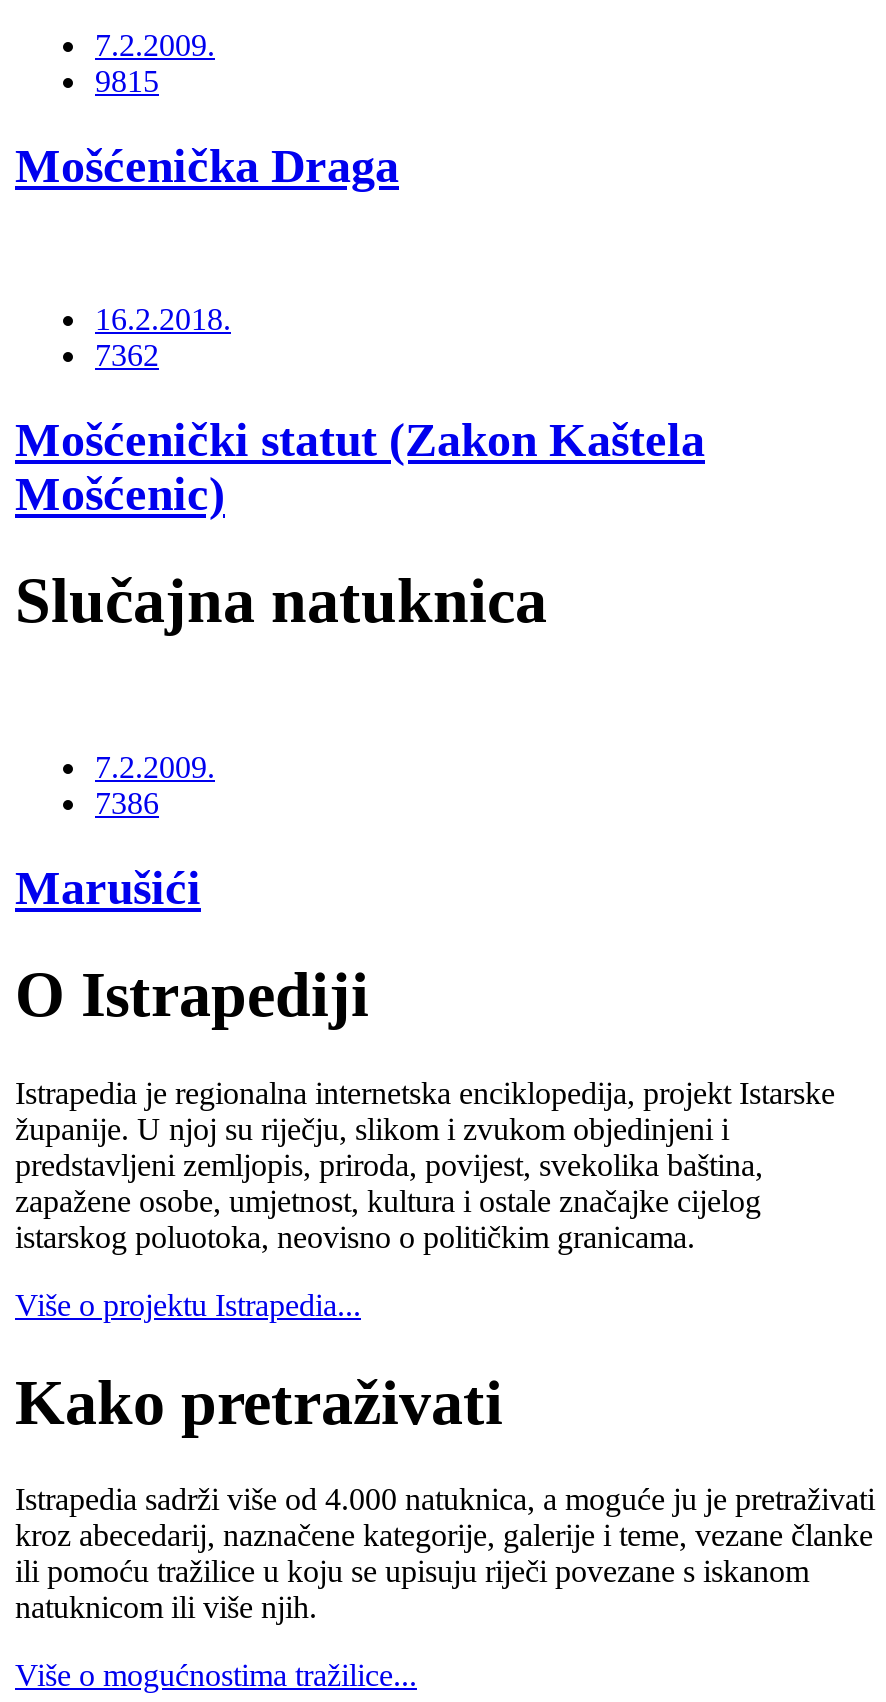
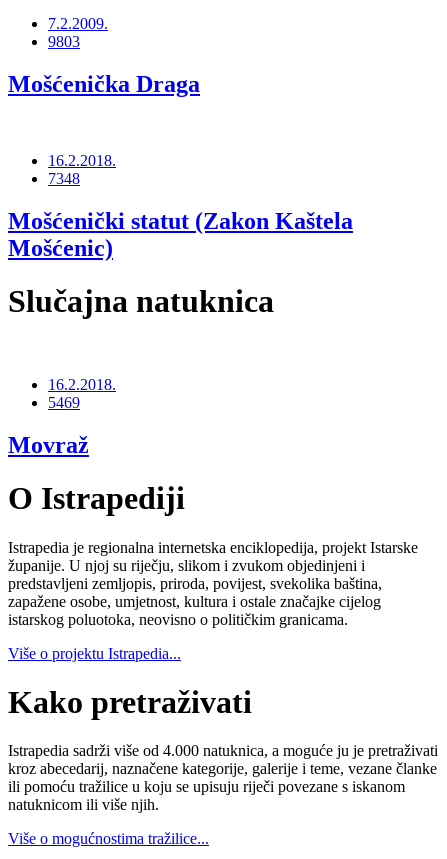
[95,64,159,98] 9815 -> [48,33,80,50] 9803
[95,338,159,372] 7362 -> [48,170,80,187] 7348
[95,750,215,820] 7.2.2009. | 7386 -> [48,376,116,411] 16.2.2018. | 5469
[15,861,201,913] Marušići -> [8,432,89,458] Movraž

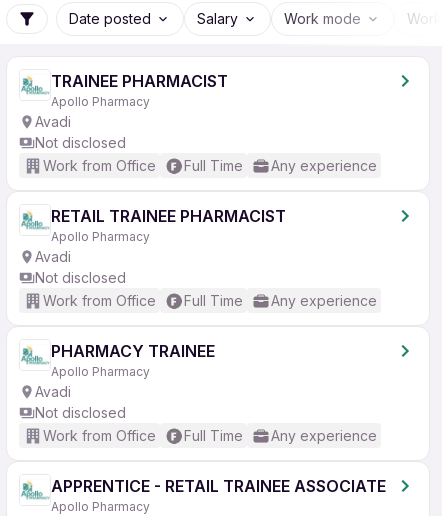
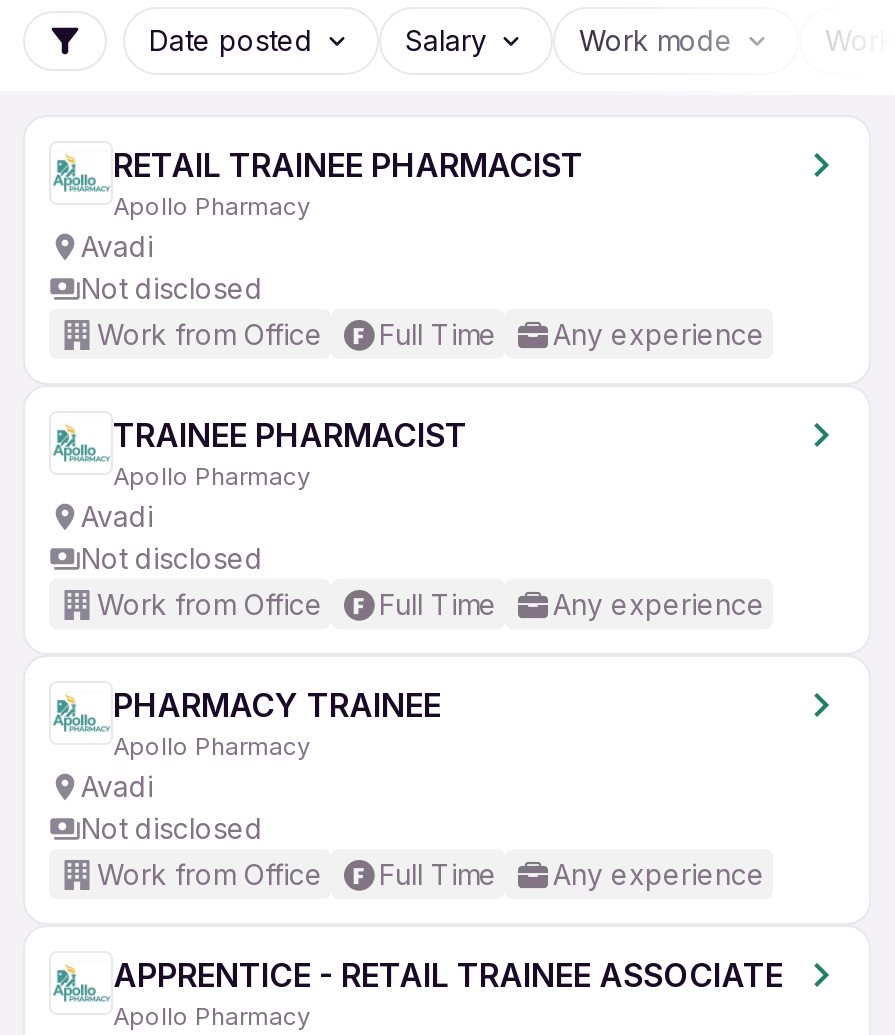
moved [51,71,228,91] -> [113,415,467,455]: TRAINEE PHARMACIST
moved [51,206,286,226] -> [113,145,583,185]: RETAIL TRAINEE PHARMACIST

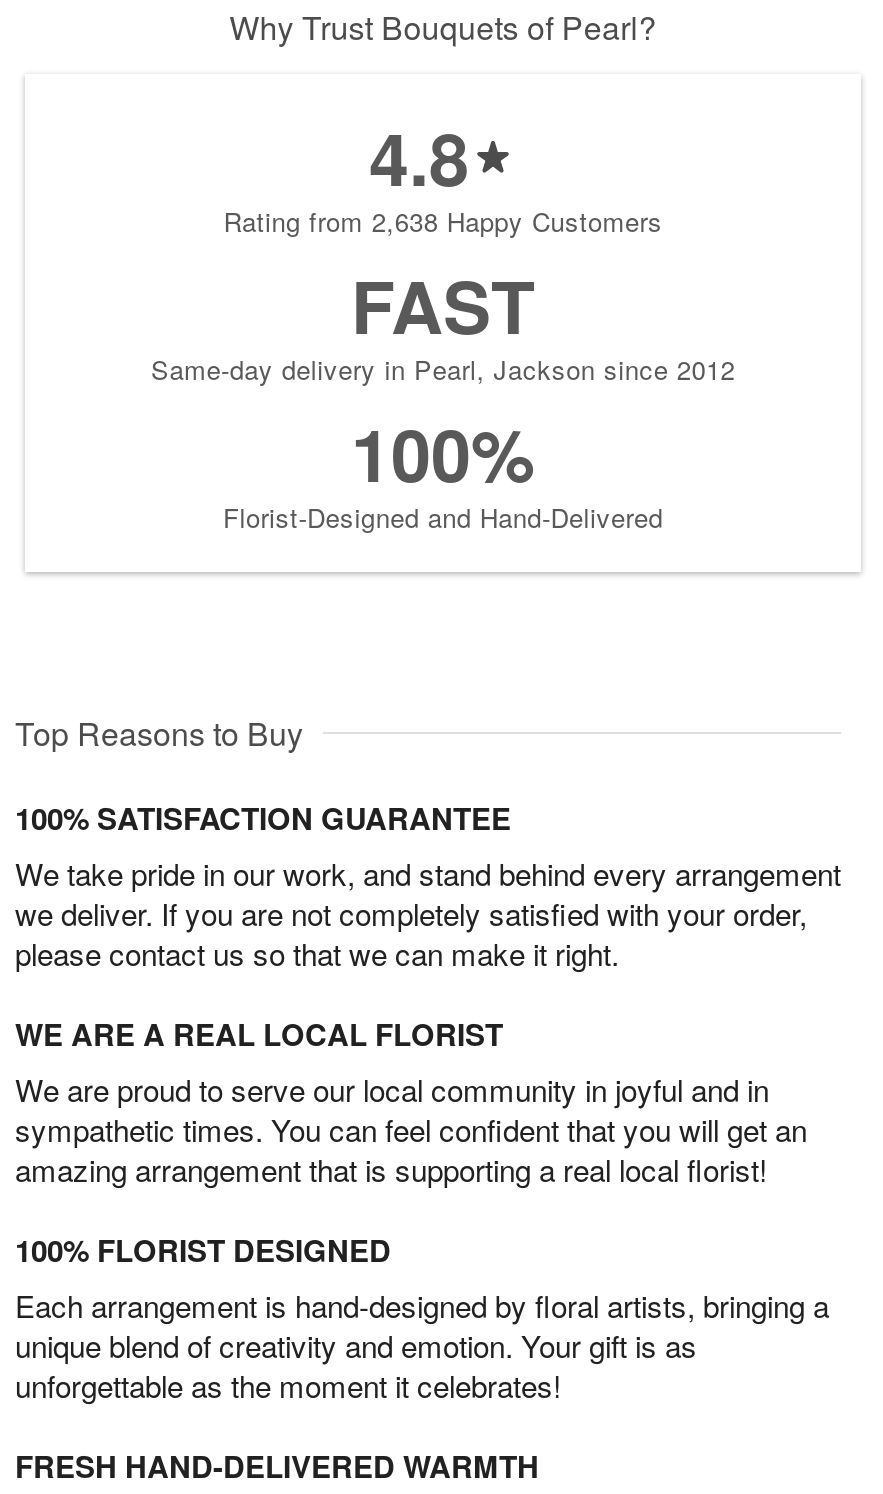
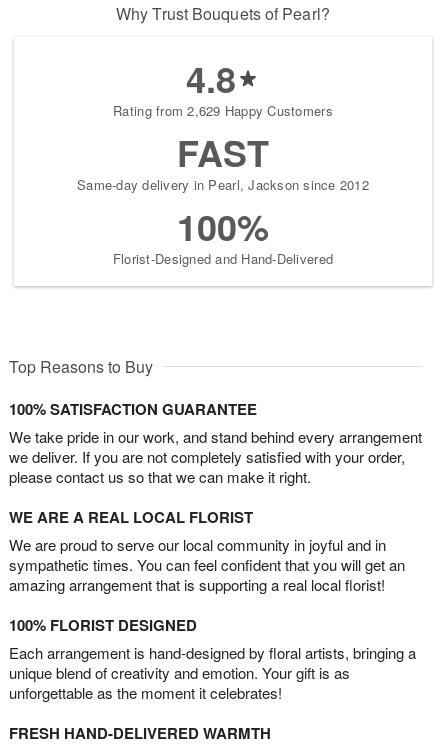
[223,203,663,241] Rating from 2,638 Happy Customers -> [113,101,333,120] Rating from 2,629 Happy Customers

### Problem to solve
Please reproduce the lines above from the one containing "moved [51,71,228,91] ->" through the final line, exactly and inclusively, leaving out each picture.

### Answer to this problem
moved [51,71,228,91] -> [113,415,467,455]: TRAINEE PHARMACIST
moved [51,206,286,226] -> [113,145,583,185]: RETAIL TRAINEE PHARMACIST

[223,203,663,241] Rating from 2,638 Happy Customers -> [113,101,333,120] Rating from 2,629 Happy Customers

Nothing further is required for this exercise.